CHS-YOLO: enhanced lightweight YOLOv11 model for accurate photovoltaic panel defect detection
摘要
Real-time detection of photovoltaic panel defects remains highly challenging, as the model must simultaneously overcome algorithmic performance bottlenecks and background interference. To address these issues, this paper proposes an improved real-time detection framework, CHS-YOLO. The core innovations include: the C3k2_DEConv module, which enhances multi-scale defect perception; the HSPAN neck network, which integrates multi-scale spatial attention with hierarchical feature reorganization; and the Shape-IoU loss, which introduces shape-consistency constraints to optimize bounding-box regression accuracy and shape fitting, thereby significantly improving the detection of tiny cracks and irregular defects.
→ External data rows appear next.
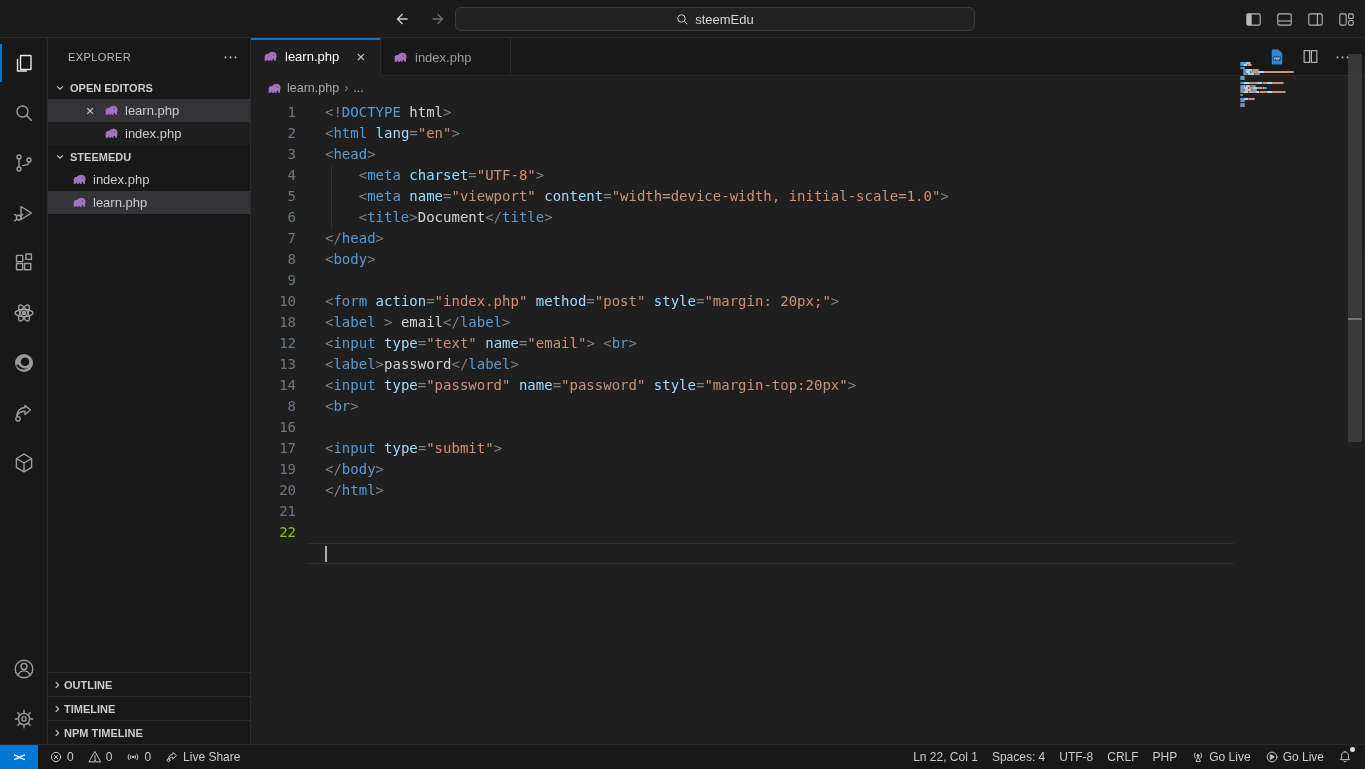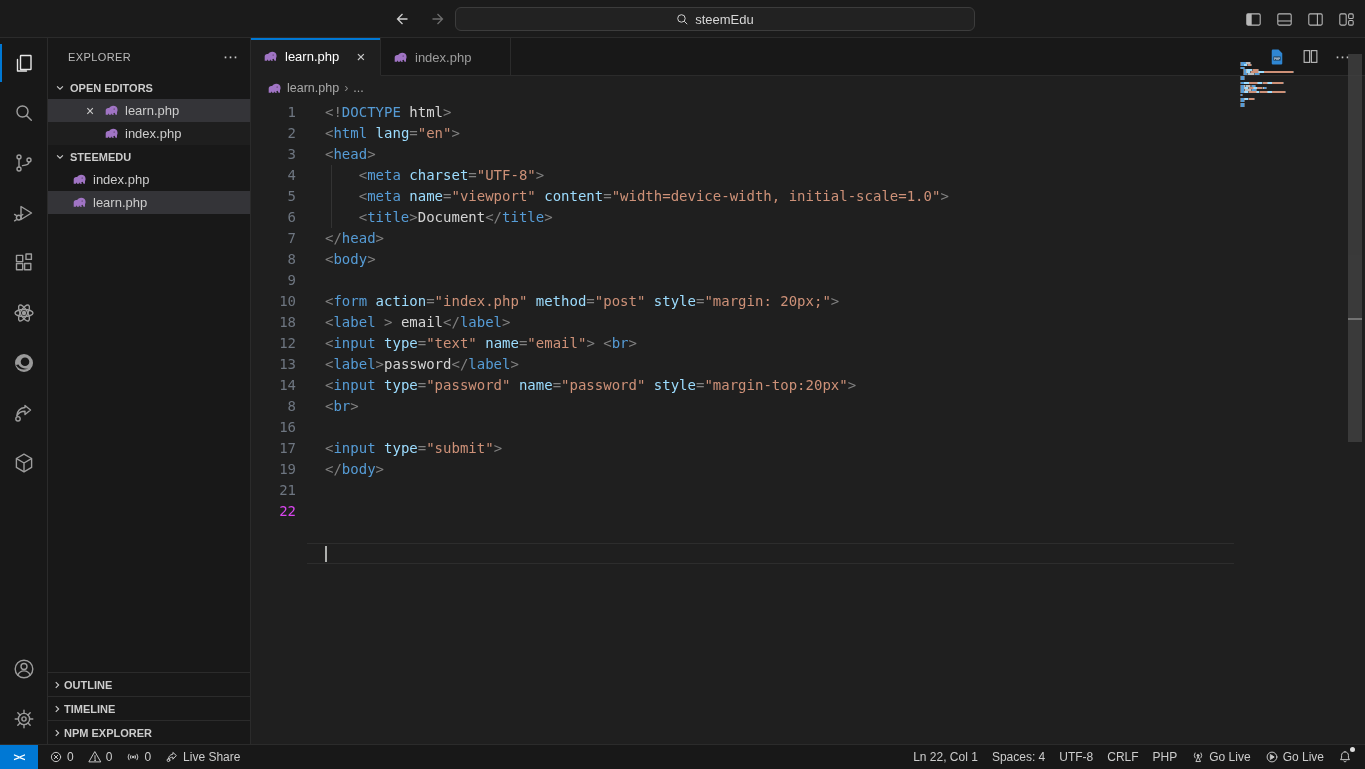--- a/index.html
+++ b/index.html
@@ -394,6 +394,7 @@
         <div class="code-row"><span class="num">16</span><span class="txt"></span></div>
         <div class="code-row"><span class="num">17</span><span class="txt"><span class="seg-p">&lt;</span><span class="seg-t">input</span><span class="seg-x"> </span><span class="seg-a">type</span><span class="seg-p">=</span><span class="seg-s">"submit"</span><span class="seg-p">&gt;</span></span></div>
         <div class="code-row"><span class="num">19</span><span class="txt"><span class="seg-p">&lt;/</span><span class="seg-t">body</span><span class="seg-p">&gt;</span></span></div>
+        <div class="code-row"><span class="num">20</span><span class="txt"><span class="seg-p">&lt;/</span><span class="seg-t">html</span><span class="seg-p">&gt;</span></span></div>
         <div class="code-row"><span class="num">21</span><span class="txt"></span></div>
         <div class="code-row current"><span class="num">22</span><span class="txt"></span></div>
       </div>

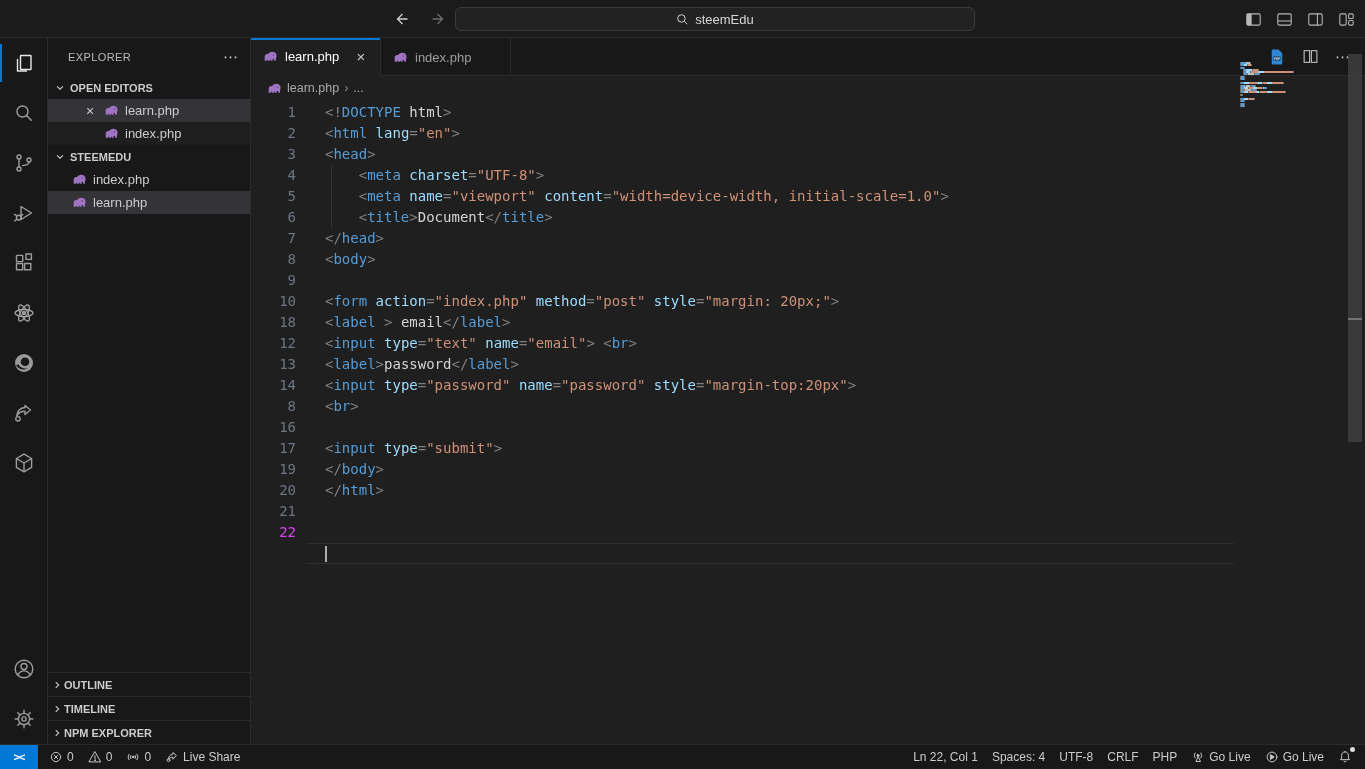--- a/index.html
+++ b/index.html
@@ -69,7 +69,7 @@
   .code-row { display:flex; height:21px; white-space:pre; }
   .code-row .num { width:45px; text-align:right; color:#6e7681; flex:none; }
   .code-row .txt { margin-left:29px; }
-  .code-row.current .num { color:#d946ef; }
+  .code-row.current .num { color:#84cc16; }
   .seg-p { color:#808080; } .seg-t { color:#569cd6; } .seg-a { color:#9cdcfe; }
   .seg-s { color:#ce9178; } .seg-x { color:#d4d4d4; } .seg-w { color:#d4d4d4; }
   .indent-guide { position:absolute; left:80px; top:65px; height:63px; width:1px; background:#333333; }

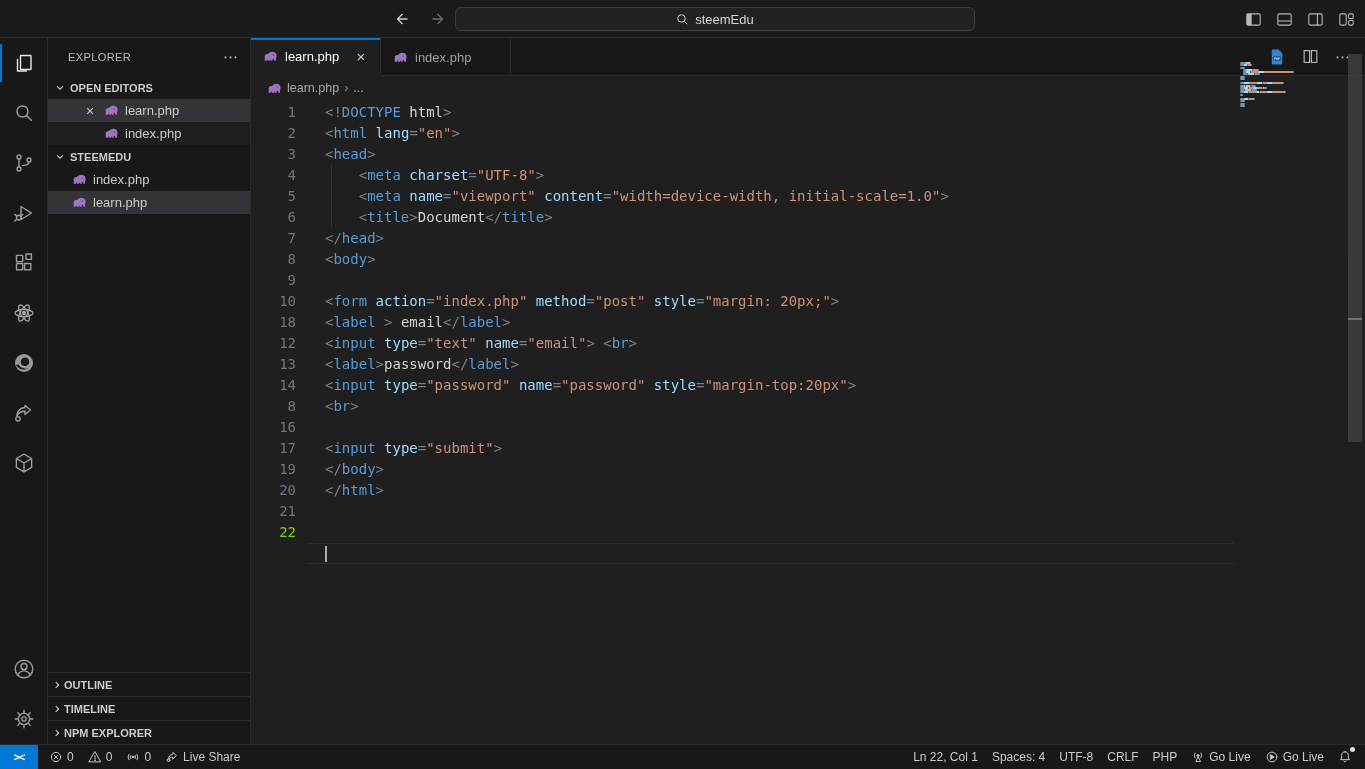--- a/index.html
+++ b/index.html
@@ -316,7 +316,7 @@
               <path d="M4.5 2.5L8 6l-3.5 3.5" fill="none" stroke="currentColor" stroke-width="1.3"></path>
             </svg>
           </span>
-          <span>NPM EXPLORER</span>
+          <span>NPM TIMELINE</span>
         </div>
       </div>
   </div>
Experiments conducted on a photovoltaic panel defect dataset demonstrate that CHS-YOLO achieves higher detection accuracy than the original YOLOv11, with mAP@0.5 improved by 4.3%, recall improved by 5.3%, and precision improved by 3.7%, while reducing model parameters by 26.9%. Moreover, the model achieves an inference speed of 294.1 FPS, indicating that it simultaneously delivers high accuracy and real-time performance. This study provides an efficient and practical solution for lightweight and real-time photovoltaic panel defect detection.